*** Opening Given data ***

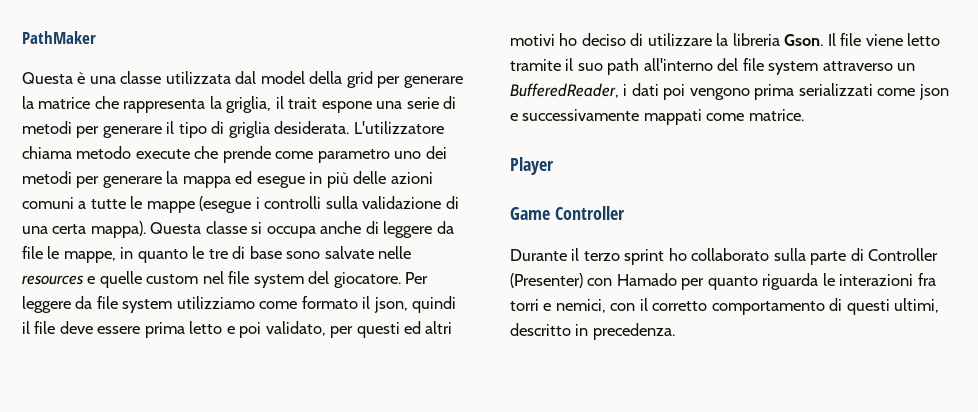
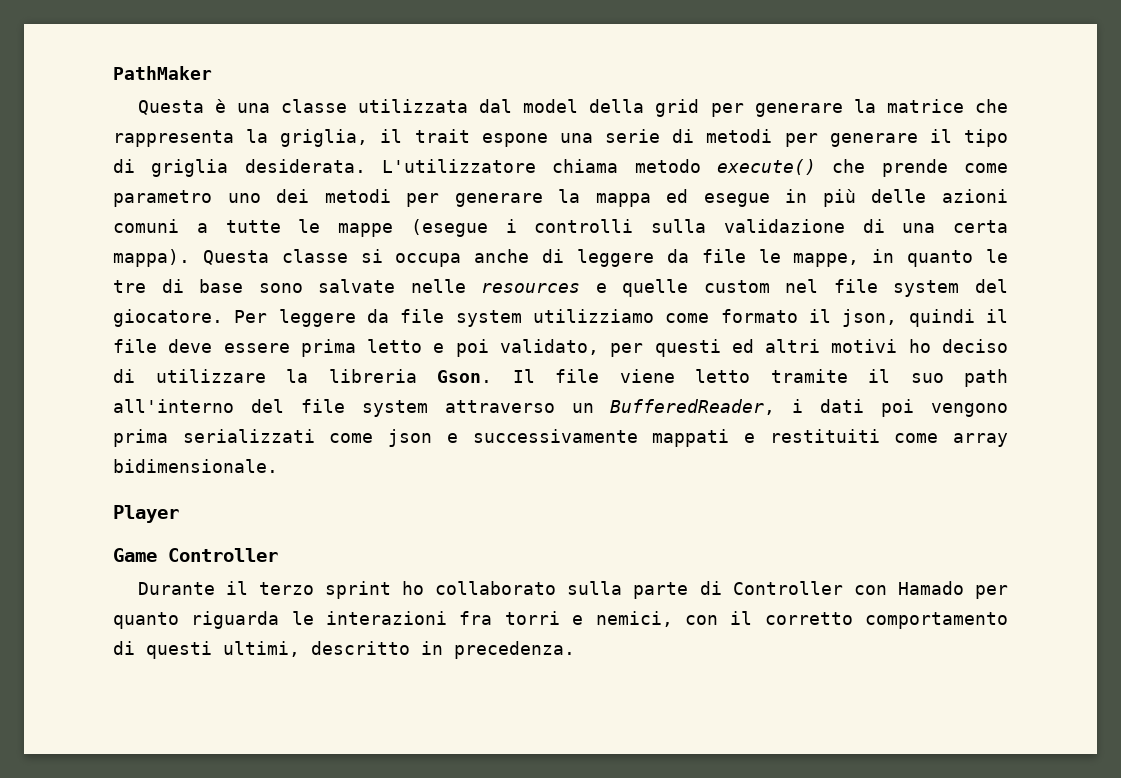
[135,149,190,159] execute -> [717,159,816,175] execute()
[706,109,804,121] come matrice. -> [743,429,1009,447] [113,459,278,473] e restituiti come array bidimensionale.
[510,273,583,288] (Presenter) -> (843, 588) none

*** Closing Given data ***
*** Opening Given data ***

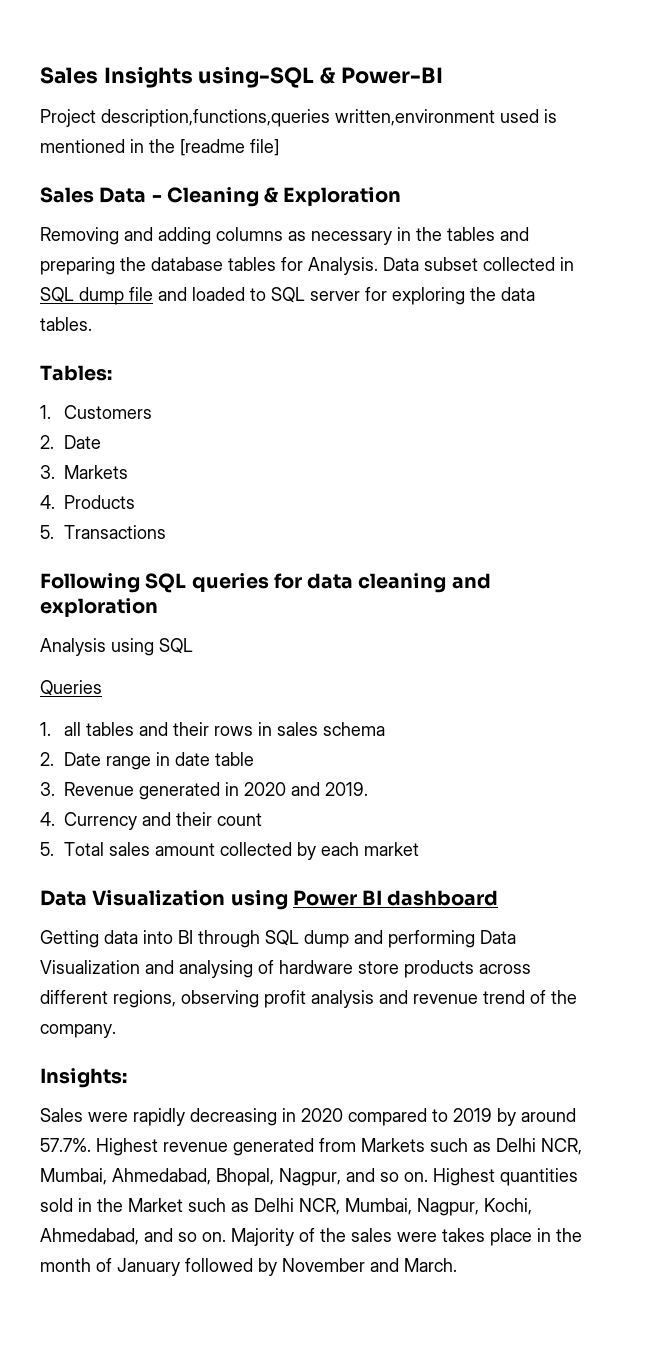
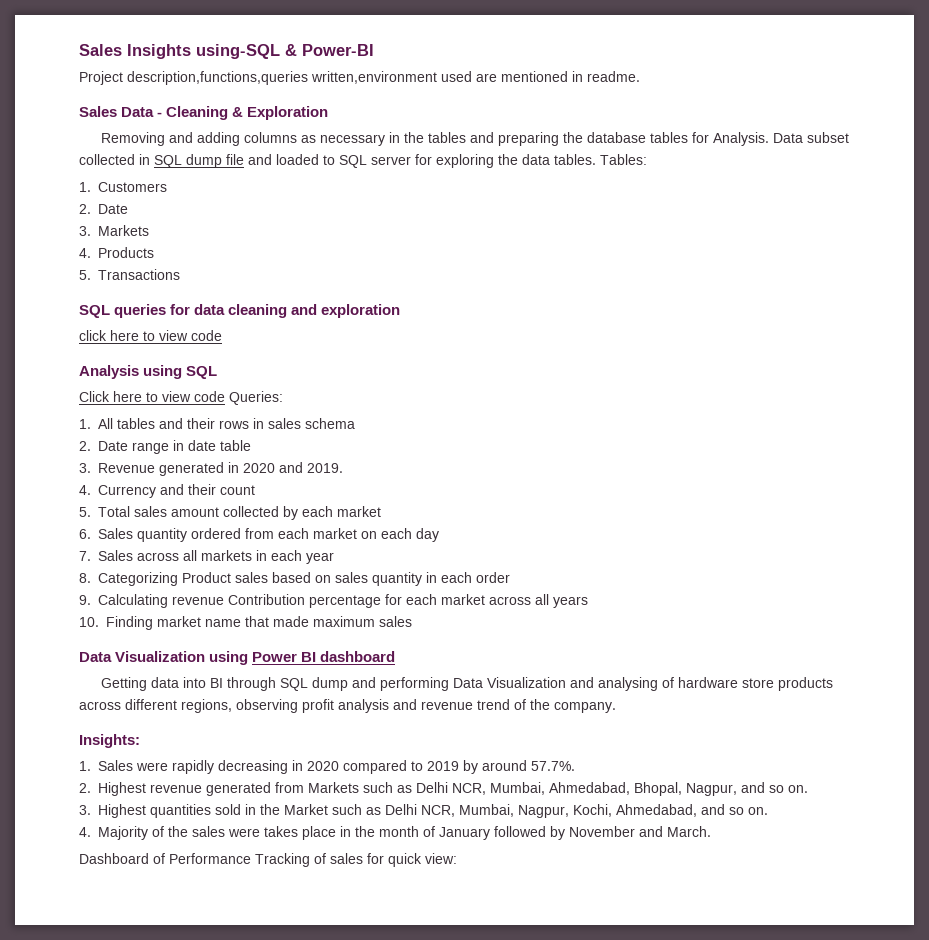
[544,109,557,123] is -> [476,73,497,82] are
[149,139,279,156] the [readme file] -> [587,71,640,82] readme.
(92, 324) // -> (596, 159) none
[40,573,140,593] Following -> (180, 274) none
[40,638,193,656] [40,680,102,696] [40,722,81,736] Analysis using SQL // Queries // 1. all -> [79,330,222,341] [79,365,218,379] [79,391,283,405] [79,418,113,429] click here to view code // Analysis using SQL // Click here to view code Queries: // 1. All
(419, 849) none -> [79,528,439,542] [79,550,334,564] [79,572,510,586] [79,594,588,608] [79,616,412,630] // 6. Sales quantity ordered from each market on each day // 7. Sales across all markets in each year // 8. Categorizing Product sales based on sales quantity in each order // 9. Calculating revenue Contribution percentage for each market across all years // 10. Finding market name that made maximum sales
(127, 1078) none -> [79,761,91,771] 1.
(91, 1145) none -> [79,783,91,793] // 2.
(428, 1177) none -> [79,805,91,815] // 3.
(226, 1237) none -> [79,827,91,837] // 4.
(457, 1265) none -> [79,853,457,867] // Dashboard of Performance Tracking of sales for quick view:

*** Closing Given data ***

What is being asked ▸ Working from the material above, restate word for word the lines between the line with "(428, 1177) none -> [79,805,91,815] // 3." and the line with "(457, 1265) none", both included, and only those.

Answer for the task ▸
(428, 1177) none -> [79,805,91,815] // 3.
(226, 1237) none -> [79,827,91,837] // 4.
(457, 1265) none -> [79,853,457,867] // Dashboard of Performance Tracking of sales for quick view:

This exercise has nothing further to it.